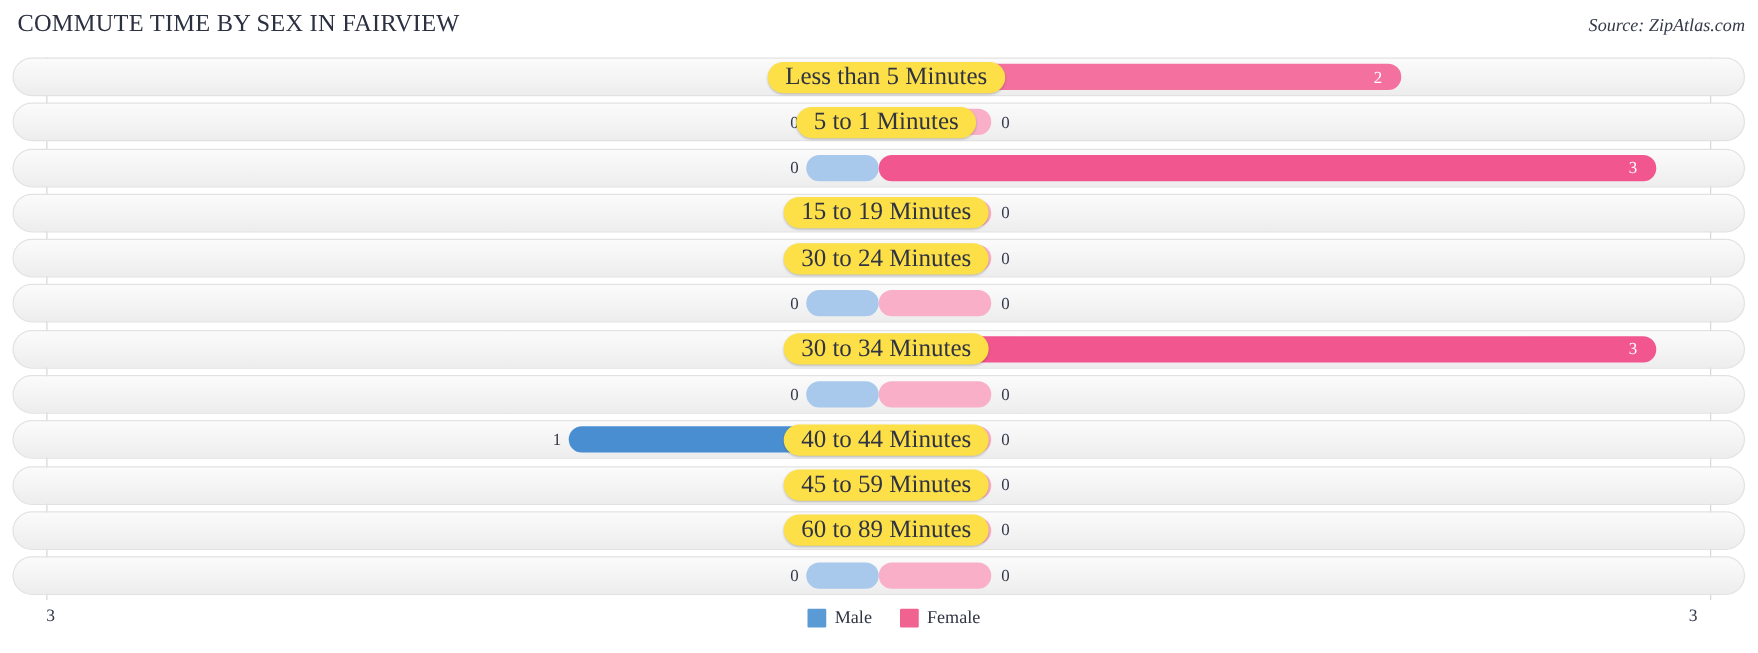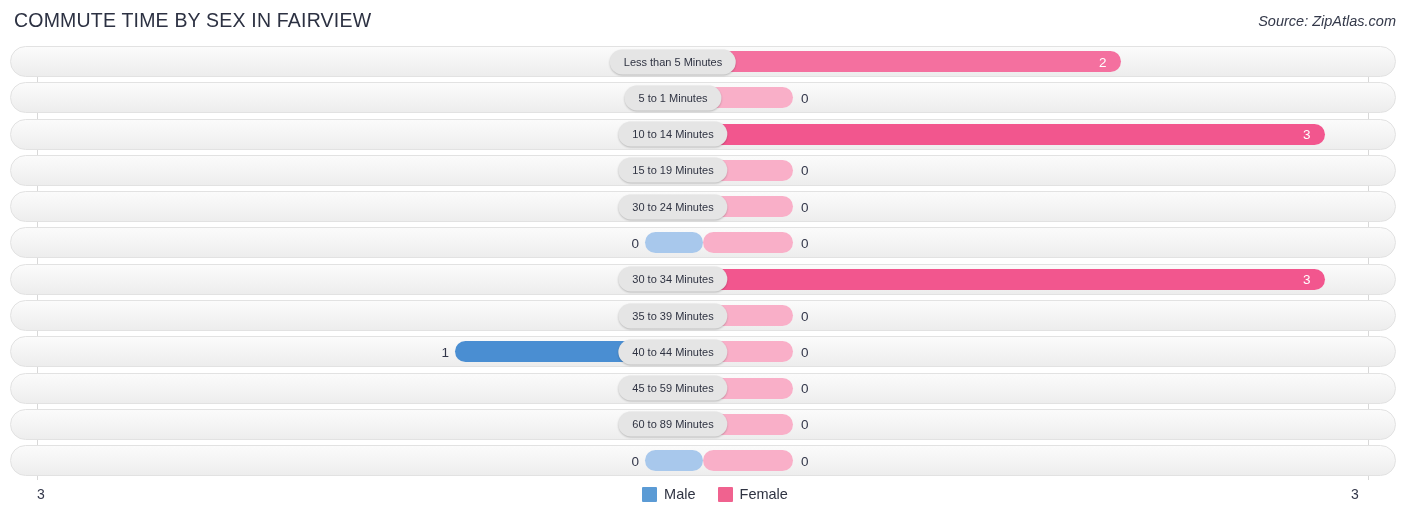--- a/index.html
+++ b/index.html
@@ -4,21 +4,21 @@
 <style>
   html,body{margin:0;padding:0;}
   body{
     width:1406px;height:522px;
     background:#ffffff;
     font-family:"Liberation Sans","DejaVu Sans",sans-serif;
     color:#2b2f3a;
     overflow:hidden;
     position:relative;
   }
-  .chart-root{position:relative;width:1225px;height:522px;}
+  .chart-root{position:relative;width:1225px;height:522px;font-family:Liberation Serif, serif;}
 
   
   .header{position:absolute;left:0;top:0;width:1406px;height:44px;}
   .title{
     position:absolute;left:14px;top:9px;
     font-size:19.5px;letter-spacing:.2px;
     color:#2c3142;font-weight:400;white-space:nowrap;
   }
   .source{
     position:absolute;right:10px;top:13px;
@@ -43,26 +43,26 @@
     background:linear-gradient(180deg,#fbfbfb 0%,#f4f4f4 52%,#ededed 100%);
     border:1px solid #e2e2e2;
     border-radius:16px;
     box-sizing:border-box;
   }
 
   
   .cat-pill{
     position:absolute;
     top:50%;transform:translate(-50%,-50%);
-    left:673px;
+    left:709px;
     height:25px;line-height:25px;
-    background:#e5e5e5;
+    background:#fde047;
     border-radius:13px;
     padding:0 14px;
-    font-size:11px;
+    font-size:20px;
     color:#2f3342;
     white-space:nowrap;
     box-shadow:0 1px 2px rgba(0,0,0,.22);
     z-index:5;
   }
 
   
   .bar{
     position:absolute;top:5px;height:21px;
     border-radius:11px;
@@ -126,21 +126,20 @@
           <div class="bar female" style="width: 90px; background: rgb(249, 175, 200);"></div>
           <div class="bar-val female outside" style="left: 801px;">0</div>
           <div class="cat-pill">5 to 1 Minutes</div>
         </div>
         <div class="row">
           <div class="track"></div>
           <div class="bar male" style="width: 58px; background: rgb(168, 200, 236);"></div>
           <div class="bar-val male outside" style="right: 767px;">0</div>
           <div class="bar female" style="width: 622px; background: rgb(242, 86, 142);"></div>
           <div class="bar-val female inside" style="left: 1303px;">3</div>
-          <div class="cat-pill">10 to 14 Minutes</div>
         </div>
         <div class="row">
           <div class="track"></div>
           <div class="bar male" style="width: 58px; background: rgb(168, 200, 236);"></div>
           <div class="bar-val male outside" style="right: 767px;">0</div>
           <div class="bar female" style="width: 90px; background: rgb(249, 175, 200);"></div>
           <div class="bar-val female outside" style="left: 801px;">0</div>
           <div class="cat-pill">15 to 19 Minutes</div>
         </div>
         <div class="row">
@@ -165,21 +164,20 @@
           <div class="bar female" style="width: 622px; background: rgb(242, 86, 142);"></div>
           <div class="bar-val female inside" style="left: 1303px;">3</div>
           <div class="cat-pill">30 to 34 Minutes</div>
         </div>
         <div class="row">
           <div class="track"></div>
           <div class="bar male" style="width: 58px; background: rgb(168, 200, 236);"></div>
           <div class="bar-val male outside" style="right: 767px;">0</div>
           <div class="bar female" style="width: 90px; background: rgb(249, 175, 200);"></div>
           <div class="bar-val female outside" style="left: 801px;">0</div>
-          <div class="cat-pill">35 to 39 Minutes</div>
         </div>
         <div class="row">
           <div class="track"></div>
           <div class="bar male" style="width: 248px; background: rgb(74, 142, 210);"></div>
           <div class="bar-val male outside" style="right: 957px;">1</div>
           <div class="bar female" style="width: 90px; background: rgb(249, 175, 200);"></div>
           <div class="bar-val female outside" style="left: 801px;">0</div>
           <div class="cat-pill">40 to 44 Minutes</div>
         </div>
         <div class="row">

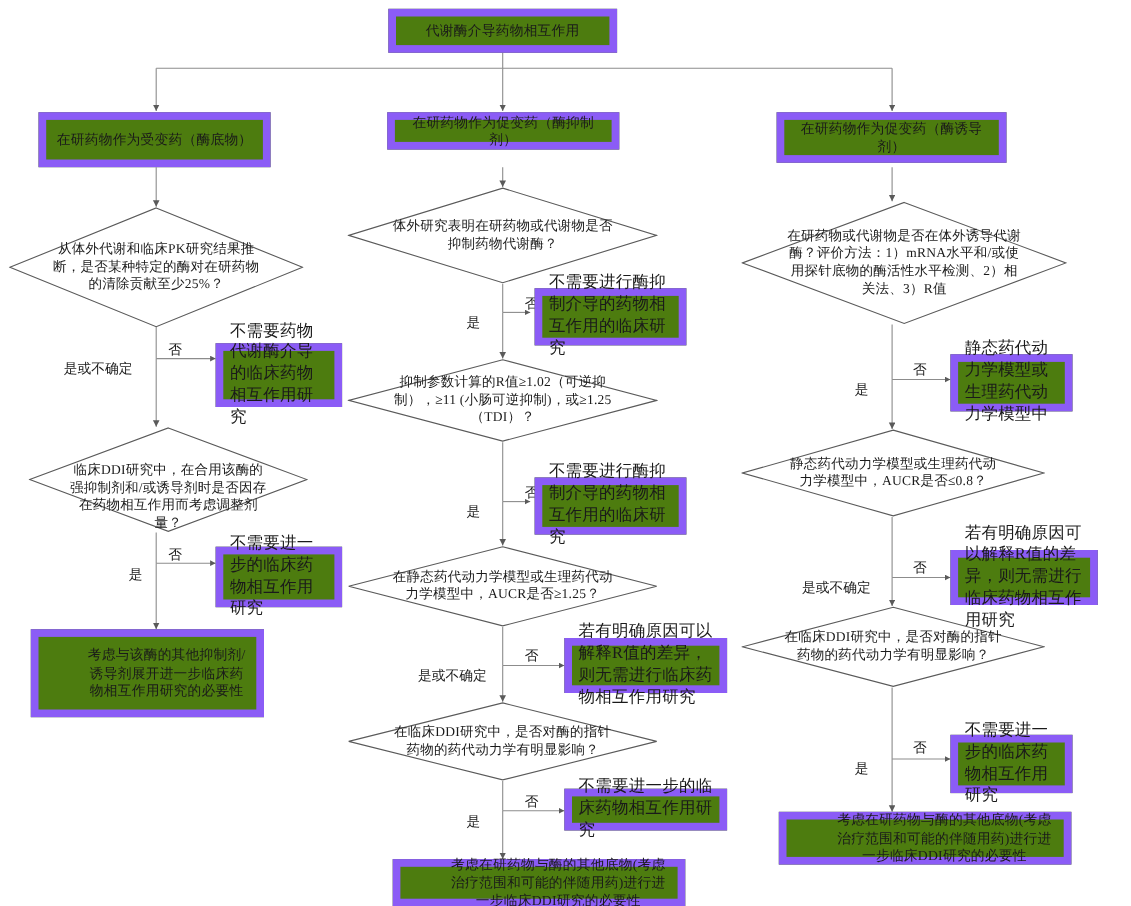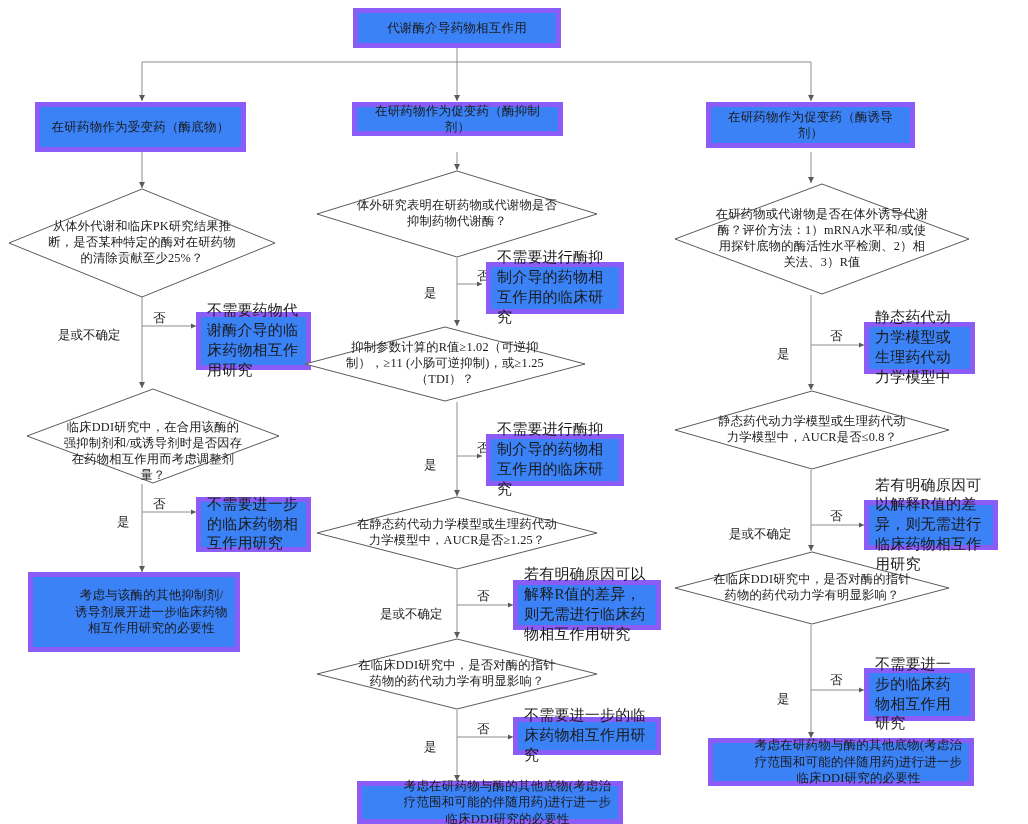--- a/index.html
+++ b/index.html
@@ -29,22 +29,22 @@
     box-sizing: border-box;
     display: flex;
     align-items: center;
     justify-content: center;
     text-align: center;
     color: #1a1a1a;
     line-height: 1.32;
     letter-spacing: 0.2px;
   }
   .box {
-    border: 5px solid #8b5cf6;
-    background: #3b82f6;
+    border: 7px solid #8b5cf6;
+    background: #4d7c0f;
     padding: 3px 6px;
     font-size: 12.5px;
   }
   .box.small {
     font-size: 15px;
     text-align: left;
     justify-content: flex-start;
   }
   .box.centerwrap {
     text-align: center;
@@ -188,21 +188,21 @@
     <div class="dtext">体外研究表明在研药物或代谢物是否抑制药物代谢酶？</div>
   </div>
 
   <div class="edgelabel" style="left:424px; top:285px;">是</div>
   <div class="edgelabel" style="left:477px; top:268px;">否</div>
 
   <div class="node box small" style="left:486px; top:262px; width:138px; height:52px;">
     <span>不需要进行酶抑制介导的药物相互作用的临床研究</span>
   </div>
 
-  <div class="node dia" style="left:304px; top:326px; width:282px; height:76px;">
+  <div class="node dia" style="left:316px; top:326px; width:282px; height:76px;">
     <svg viewBox="0 0 282 76" preserveAspectRatio="none">
       <polygon points="141,1 281,38 141,75 1,38" fill="#ffffff" stroke="#5a5a5a" stroke-width="1"></polygon>
     </svg>
     <div class="dtext">抑制参数计算的R值≥1.02（可逆抑制），≥11 (小肠可逆抑制)，或≥1.25（TDI）？</div>
   </div>
 
   <div class="edgelabel" style="left:424px; top:457px;">是</div>
   <div class="edgelabel" style="left:477px; top:440px;">否</div>
 
   <div class="node box small" style="left:486px; top:434px; width:138px; height:52px;">

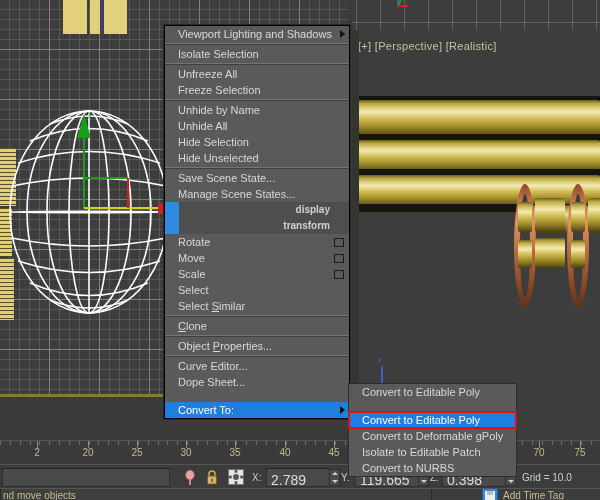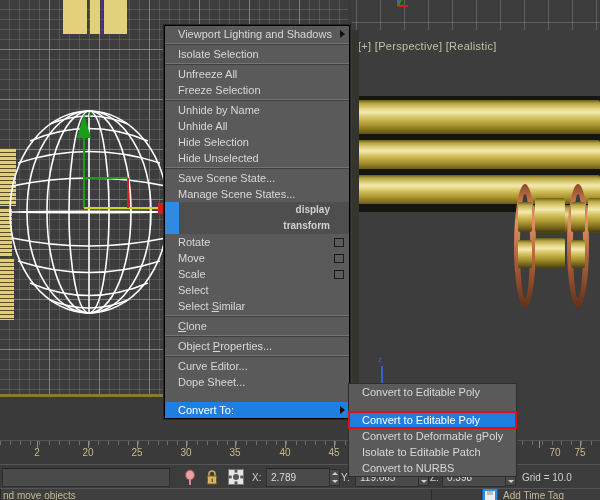--- a/index.html
+++ b/index.html
@@ -91,21 +91,21 @@
   .tick{position:absolute;top:0;width:1px;background:#8e8e8e;}
   .tick.maj{height:7px;}
   .tick.min{height:4px;background:#6e6e6e;}
   .rlab{position:absolute;top:6px;color:#c7b98f;font-size:10px;transform:translateX(-50%);}
 
   #status{position:absolute;left:0;top:464px;width:600px;height:24px;
      background:#3c3c3c;border-top:1px solid #555;}
   .sfield{position:absolute;top:3px;height:17px;background:#4a4a4a;
      border:1px solid #2e2e2e;border-top-color:#222;}
   .slabel{position:absolute;color:#cfcfcf;font-size:10px;top:7px;}
-  .sval{position:absolute;color:#dcdcdc;font-size:10px;top:7px;}
+  .sval{position:absolute;color:#dcdcdc;font-size:14px;top:7px;}
   .spin{position:absolute;top:4px;width:9px;height:15px;background:#4c4c4c;
      border:1px solid #2e2e2e;}
   .spin i{position:absolute;left:2px;width:0;height:0;
      border-left:3px solid transparent;border-right:3px solid transparent;}
   .spin i.up{top:2px;border-bottom:3px solid #d0d0d0;}
   .spin i.dn{bottom:2px;border-top:3px solid #d0d0d0;}
 
   #bottombar{position:absolute;left:0;top:488px;width:600px;height:12px;
      background:#3c3c3c;border-top:1px solid #555;overflow:hidden;}
   .bb-text{position:absolute;color:#c7b98f;font-size:10px;top:1px;}
@@ -392,21 +392,21 @@
       <div class="rlab" style="left: 137px;">25</div>
       <div class="tick maj" style="left: 186px;"></div>
       <div class="rlab" style="left: 186px;">30</div>
       <div class="tick maj" style="left: 235px;"></div>
       <div class="rlab" style="left: 235px;">35</div>
       <div class="tick maj" style="left: 285px;"></div>
       <div class="rlab" style="left: 285px;">40</div>
       <div class="tick maj" style="left: 334px;"></div>
       <div class="rlab" style="left: 334px;">45</div>
       <div class="tick maj" style="left: 539px;"></div>
-      <div class="rlab" style="left: 555px;">70</div>
+      <div class="rlab" style="left: 539px;">70</div>
       <div class="tick maj" style="left: 580px;"></div>
       <div class="rlab" style="left: 580px;">75</div>
     </div>
 
   <div id="status">
     <div class="sfield" style="left:2px;width:166px"></div>
 
     <svg class="icn" style="left:183px;top:4px" width="14" height="16">
       <ellipse cx="7" cy="6" rx="4.5" ry="5" fill="#e8a0a0" stroke="#8a5050"></ellipse>
       <rect x="6" y="10" width="2" height="6" fill="#d08a8a"></rect>

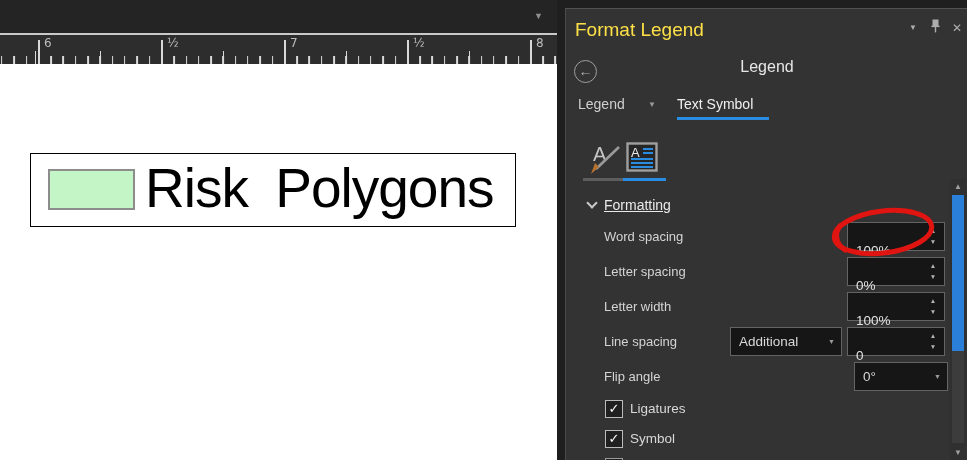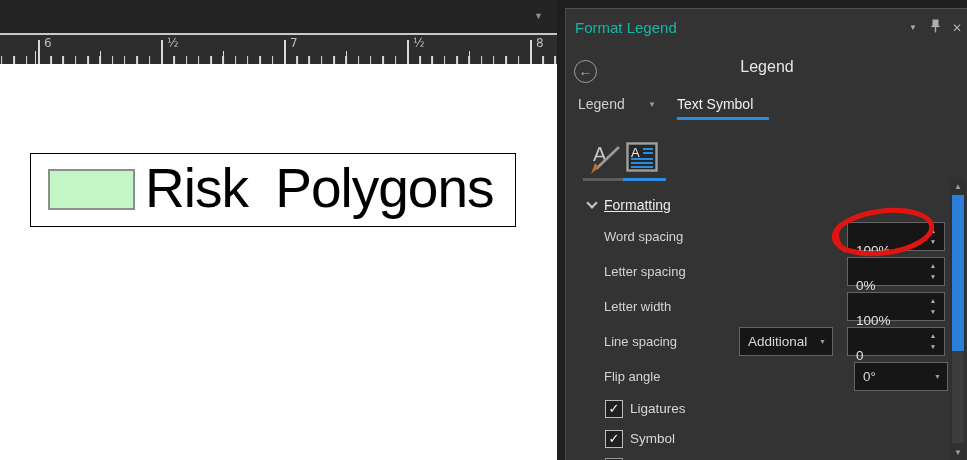--- a/index.html
+++ b/index.html
@@ -40,21 +40,21 @@
     position:absolute; left:114px; top:-1px; white-space:nowrap;
     font-size:55px; line-height:70px; color:#000; letter-spacing:-1px; word-spacing:13px;
   }
   
   .panel { position:absolute; left:557px; top:0; width:410px; height:460px; background:#1f1f1f; }
   .panel-inner {
     position:absolute; left:8px; top:8px; width:402px; height:452px;
     background:#333333; border-top:1px solid #525252; border-left:1px solid #4a4a4a;
     color:#d6d6d6; font-size:13px;
   }
-  .panel-title { position:absolute; left:9px; top:10px; font-size:15px; color:#14b8a6; }
+  .panel-title { position:absolute; left:9px; top:10px; font-size:19px; color:#fde047; }
   .hdr-btn { position:absolute; top:10px; width:18px; height:18px; text-align:center; color:#aeaeae; cursor:default; }
   .hdr-caret { left:338px; font-size:8px; line-height:18px; }
   .hdr-pin  { left:360px; }
   .hdr-close{ left:382px; font-size:12px; line-height:18px; }
   .back-btn {
     position:absolute; left:8px; top:51px; width:23px; height:23px; border-radius:50%;
     border:1.6px solid #9f9f9f; color:#b5b5b5; text-align:center; line-height:20px; font-size:14px;
   }
   .panel-heading { position:absolute; left:0; top:49px; width:402px; text-align:center; font-size:16px; color:#e6e6e6; }
   .tab-legend { position:absolute; left:12px; top:87px; font-size:14px; color:#d0d0d0; }
@@ -216,21 +216,21 @@
       <span class="fld-label" style="top:290px">Letter width</span>
       <div class="inbox" style="top:283px">
         <span class="val">100%</span>
         <span class="spinners">
             <span class="spin">▲</span>
             <span class="spin">▼</span>
           </span>
       </div>
 
       <span class="fld-label" style="top:325px">Line spacing</span>
-      <div class="combo" style="left:173px; top:318px; width:94px;">
+      <div class="combo" style="left:164px; top:318px; width:112px;">
         <span class="val">Additional</span>
         <span class="caret">▼</span>
       </div>
       <div class="inbox" style="top:318px">
         <span class="val">0</span>
         <span class="spinners">
             <span class="spin">▲</span>
             <span class="spin">▼</span>
           </span>
       </div>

● ● ● ●

Pick out, from the lines above, every one that contains the string "inbox".

       <div class="inbox" style="top:283px">
       <div class="inbox" style="top:318px">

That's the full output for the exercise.